American writer (born 1927)

Betty Ellen Fussell (born July 28, 1927) is an American writer and is the author of 12 books, ranging from biography to cookbooks, food history and memoir. Over the last 50 years, her essays on food, travel and the arts have appeared in scholarly journals, popular magazines and newspapers as varied as The New York Times, The New Yorker, Los Angeles Times, Saveur, Vogue, Food & Wine, Metropolitan Home and Gastronomica. Her memoir, My Kitchen Wars, was performed in Hollywood and New York as a one-woman show by actress Dorothy Lyman. Her most recent books are Eat Live Love Die, and How to Cook a Coyote: The Joy of Old Age.

==Personal life==
Fussell was born in Riverside, California, on July 28, 1927, where she grew up. She married her college sweetheart Paul Fussell in 1949 and had two children, Rosalind and Sam Fussell. In 1981 the couple divorced.

Fussell has traveled widely throughout Europe, the Near East, Africa, India, China, Russia, Latin America, Southeast Asia. For many years, she lived in New York City. She resides in Santa Barbara, California.

===Education===
She earned a Bachelor of Arts in English from Pomona College in 1948, an M.A. from Radcliffe College in 1951 and a Ph.D. in English from Rutgers University in 1974. Her thesis focused on English Tragicomedy in the Renaissance.

==Teaching career==
From 1952 to 1978 Fussell taught courses in English Literature, specializing in Shakespeare and the literature of comedy, drama, and film at a variety of colleges and universities, including Connecticut College, Douglass College, Rutgers University, and the New School University.

She began teaching classes focusing on food writing and food history beginning in 1993 at Columbia University, the French Culinary Institute, NYU's Food Studies program, and the New School University's Food Studies department.

==Editor and food historian==

Early on in her career, Fussell edited many of her former husband Paul Fussell's works of literary criticism and military history.
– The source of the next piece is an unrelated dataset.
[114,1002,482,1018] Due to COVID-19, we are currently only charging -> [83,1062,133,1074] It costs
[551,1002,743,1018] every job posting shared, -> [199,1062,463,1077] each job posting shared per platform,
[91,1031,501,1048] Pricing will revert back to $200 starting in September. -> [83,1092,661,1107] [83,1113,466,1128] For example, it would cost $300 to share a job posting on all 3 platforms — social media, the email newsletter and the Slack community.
She became a columnist for Country Journal, a contributing editor to Lear’s, the editor of AIWF publication, Wine, Food & the Arts (1996, 1997), and is a current contributing editor to Food Arts. She briefly held a position as an editorial consultant for Atlantic Monthly Press.
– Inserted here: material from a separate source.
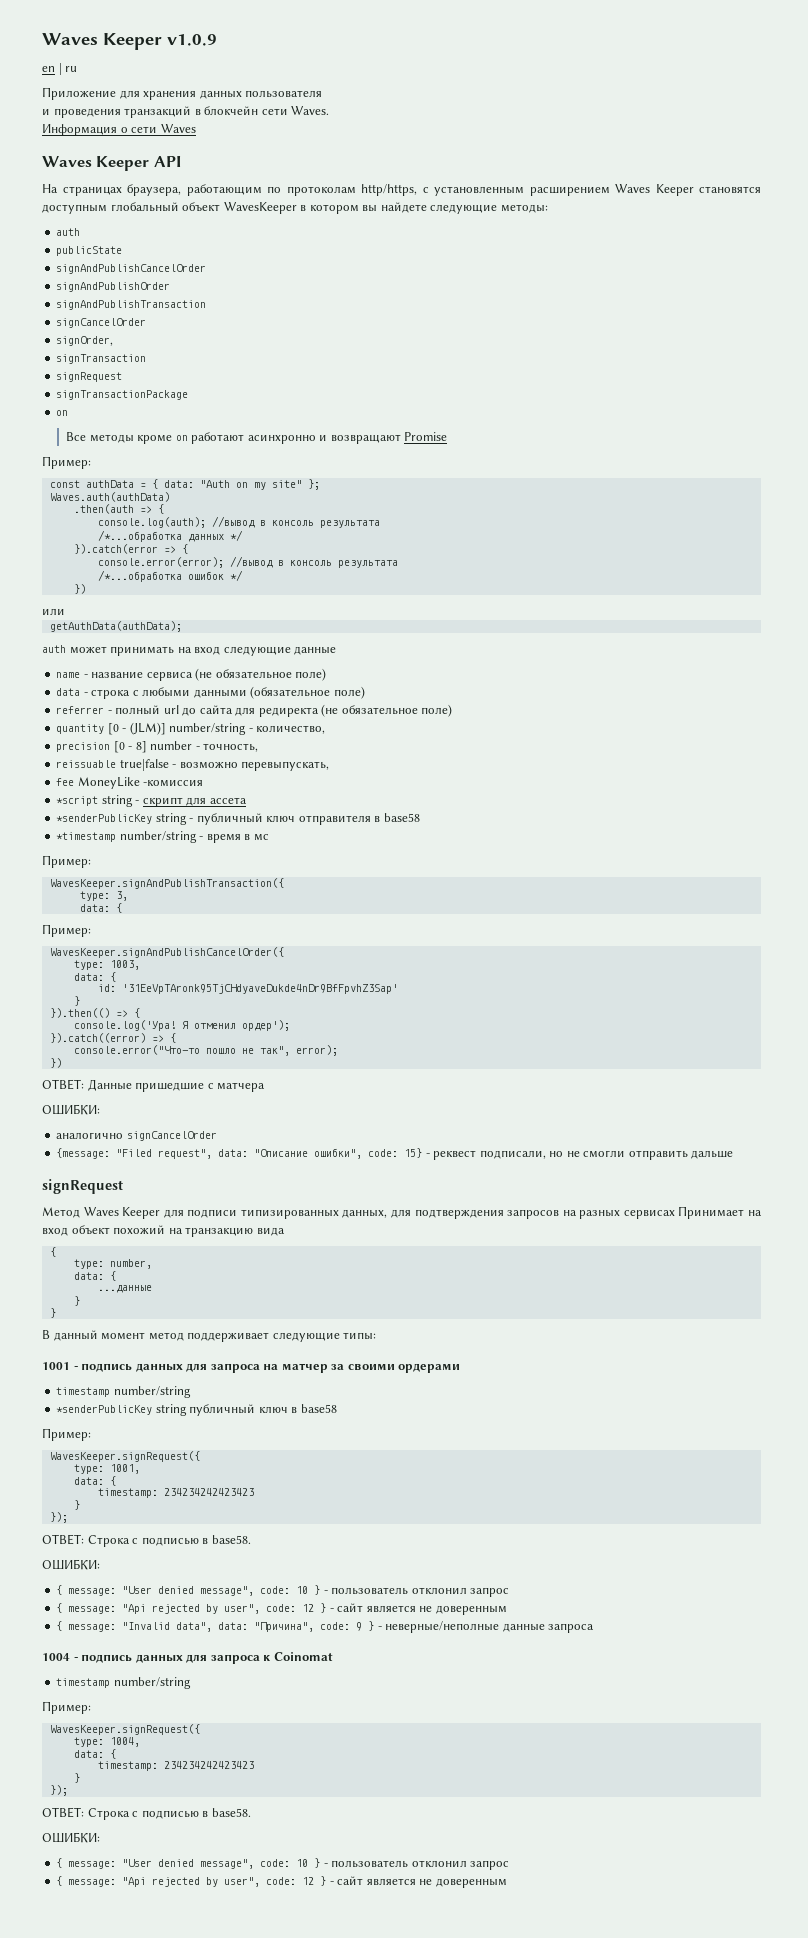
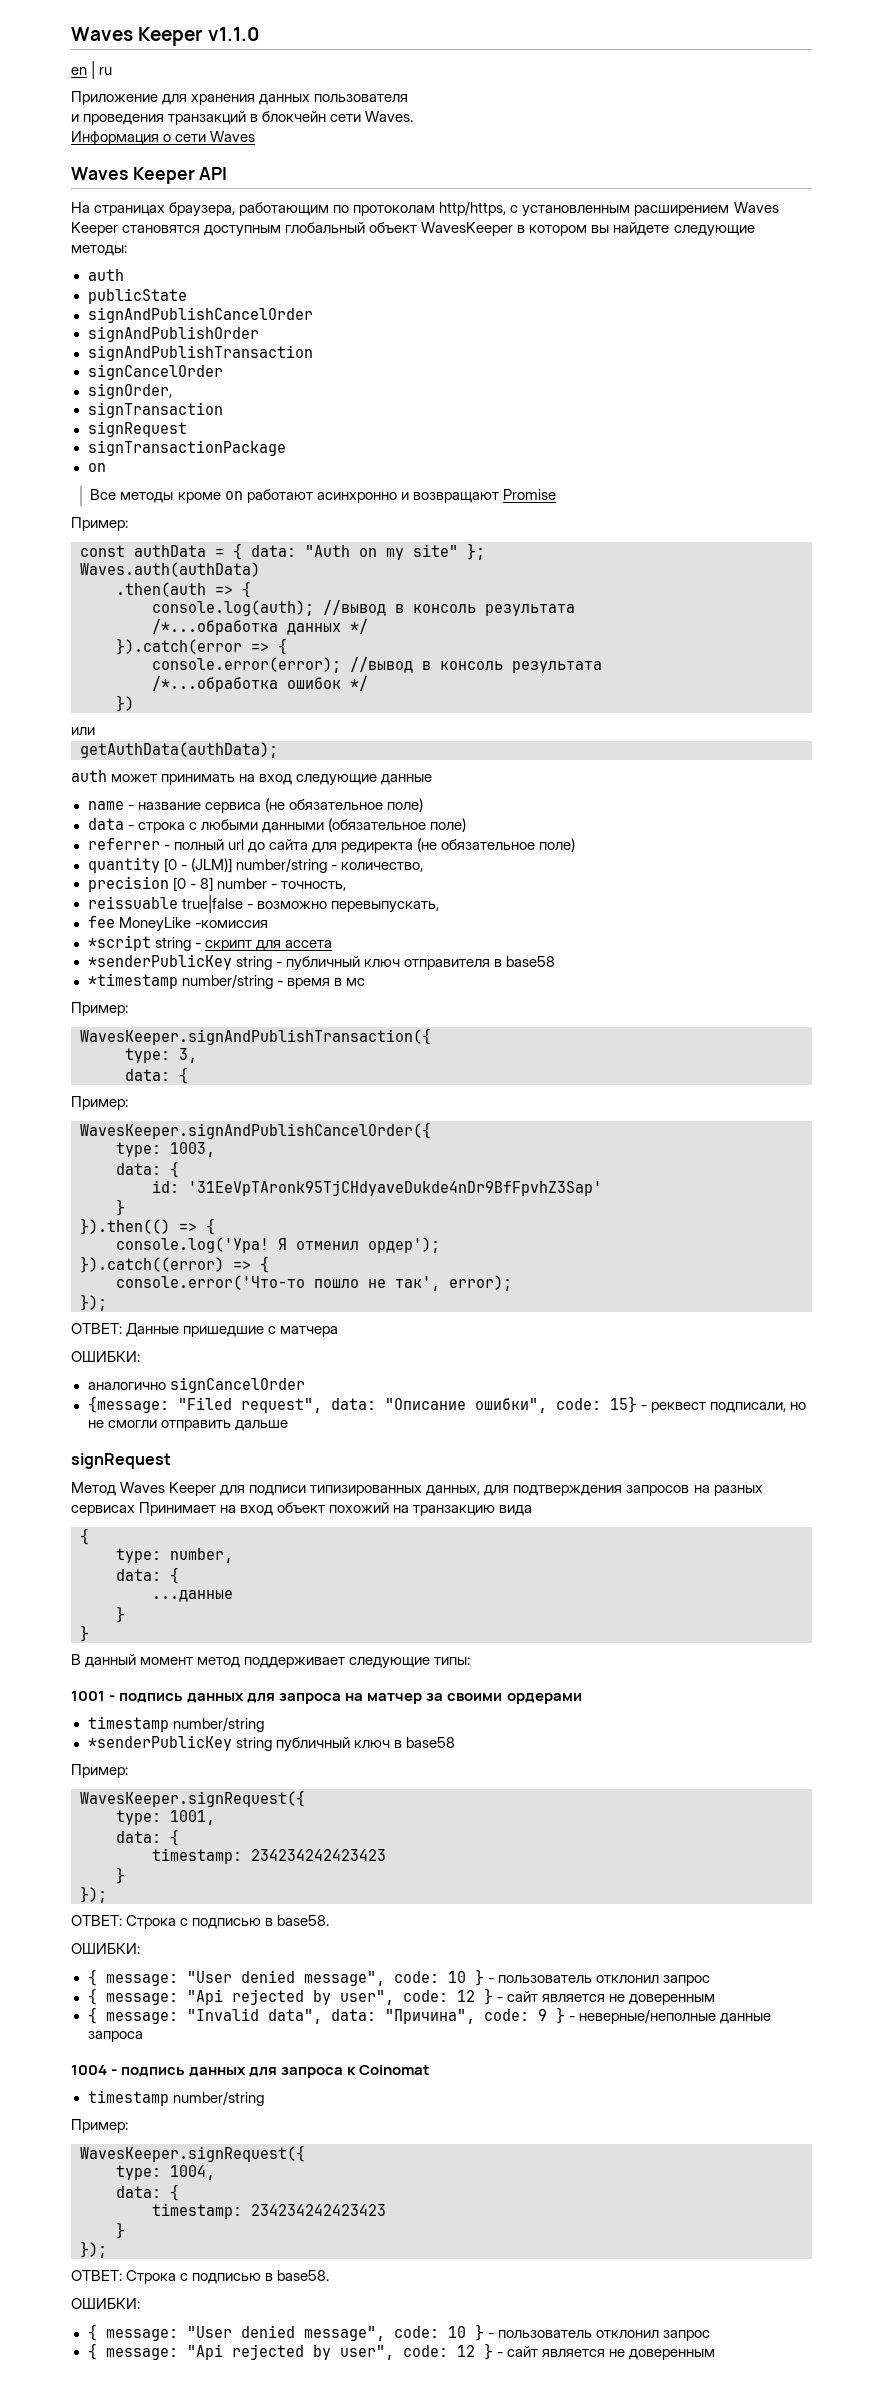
[42,33,217,50] Waves Keeper v1.0.9 -> [71,27,261,46] Waves Keeper v1.1.0
[73,1045,200,1055] console.error("Что-то -> [116,1275,305,1290] console.error('Что-то
[259,1046,290,1056] так", -> [395,1276,440,1291] так',
[49,1058,62,1068] }) -> [80,1294,107,1311] });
Fussell has frequently appeared on national and cable networks, including the start-up of the Food Network. She has lectured on American food history at many venues, such as the Natural History Museum of the Smithsonian; Metropolitan Museum of Art in NY; Princeton University Art Museum; New York Historical Society; Radford University; New York University; New School University; Cornell University; Dartmouth College; AIWF National Conferences at the Smithsonian in Washington DC, in Boston, Miami, New York; AIWF branches at Washington DC, Santa Barbara, Chicago, Houston, Dallas, Cleveland; IACP National Conferences in San Francisco, Philadelphia, Portland, Phoenix, Montreal, Baltimore; Workshop for Professional Food Writers in West Virginia; keynote address to National Association for Interpretation in Cleveland; Nestle International in Ohio; Culinary Historians of New York, of Boston; Friends of Schlesinger Library in Cambridge; Cambridge School of Culinary Arts; Boston University; Johnson & Wales University; Institute of Culinary Education, French Culinary Institute, James Beard Foundation, Culinary Institute of America, New York University, The Mercantile Library, YMHA, Coffee House Club, National Arts Club, Dutch Treat Club, Century Association, Cosmopolitan Club.

==Written works==
Betty Fussell's career began with her biography of silent film comedian Mabel Normand. She moved from writing about the history of film to the history of food in both short and long form. She has published countless articles in both popular and academic outlets and authored 12 books. Among her first food-focused books were Masters of American Cookery (Times Books: 1984), Eating In (Antaeus; Ecco Press: 1986), I Hear America Cooking (Viking/Penguin: 1986; paperback Penguin: 1997) and Food in Good Season (Alfred A. Knopf: 1988). She is a noted expert on the history of corn. She has written extensively on the subject and devoted two books to corn: The Story of Corn and Crazy for Corn. In her autobiographical book, Kitchen Wars, she discusses not only cooking and its importance to her life, but details of her personal life as well, including her marriage to Paul Fussell that ended in divorce.

===Essays===

Her essays on literature, theater, movies, comedy, travel, and food have appeared in a variety of publications, including The New York Times, Los Angeles Times, The New Yorker, Holiday, Travel and Leisure, Connoisseur, Vogue, Savvy, Lear’s, Cosmopolitan, Journal of Gastronomy, Food Arts, Wine and Food, Bon Appetit, Cooking Light, Redbook, Ladies Home Journal, More, Kitchen Gardener, Metropolitan Home, Saveur, Gourmet, Living History, American Horticulturist, Countryside Magazine. Her essay “On Murdering Eels and Laundering Swine” (Antaeus: Not for Bread Alone (Ecco Press: Spring, 1992) is listed in Best American Essays 1992, reprinted in A Literary Feast (Atlantic Monthly Press: 1993) and in Women on Hunting (Ecco Press: 1994).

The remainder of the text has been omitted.